PROBLEM TO WORK ON: Only the text belongs in the answer: every line of the records below, transcribed exactly.

MATERIAL SUPPLIED:
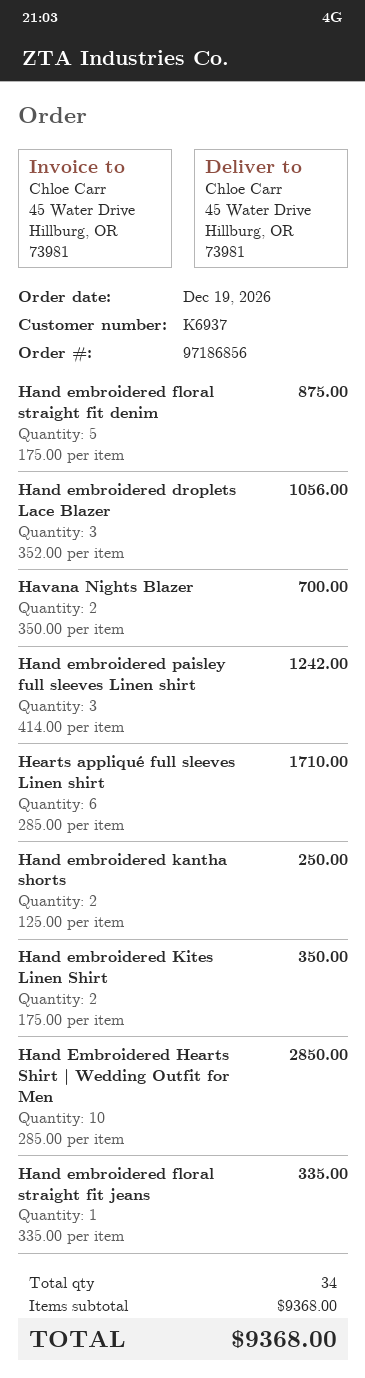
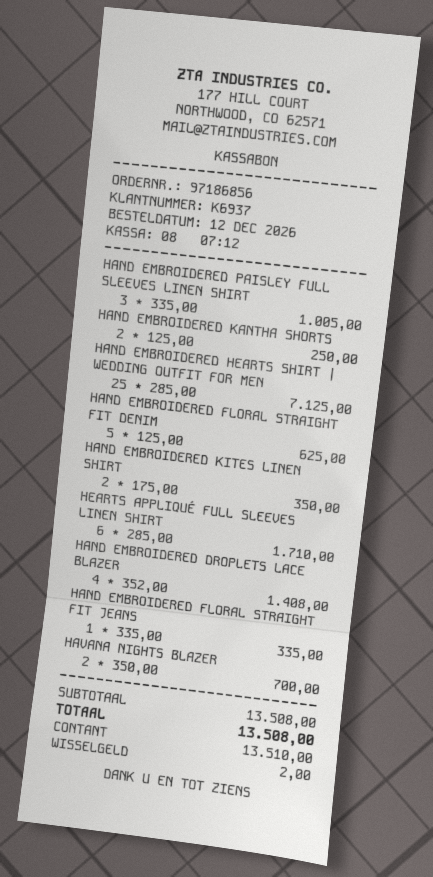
order date: 2026-12-19 -> 2026-12-12
Hand embroidered floral straight fit denim: 5 x 175.00 = 875.00 -> 5 x 125.00 = 625.00
Hand embroidered droplets Lace Blazer: 3 x 352.00 = 1056.00 -> 4 x 352.00 = 1408.00
Hand embroidered paisley full sleeves Linen shirt: 3 x 414.00 = 1242.00 -> 3 x 335.00 = 1005.00
Hand Embroidered Hearts Shirt | Wedding Outfit for Men: 10 x 285.00 = 2850.00 -> 25 x 285.00 = 7125.00
subtotal: 9368.00 -> 13508.00
total: 9368.00 -> 13508.00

REPLY:
order date: 2026-12-19 -> 2026-12-12
Hand embroidered floral straight fit denim: 5 x 175.00 = 875.00 -> 5 x 125.00 = 625.00
Hand embroidered droplets Lace Blazer: 3 x 352.00 = 1056.00 -> 4 x 352.00 = 1408.00
Hand embroidered paisley full sleeves Linen shirt: 3 x 414.00 = 1242.00 -> 3 x 335.00 = 1005.00
Hand Embroidered Hearts Shirt | Wedding Outfit for Men: 10 x 285.00 = 2850.00 -> 25 x 285.00 = 7125.00
subtotal: 9368.00 -> 13508.00
total: 9368.00 -> 13508.00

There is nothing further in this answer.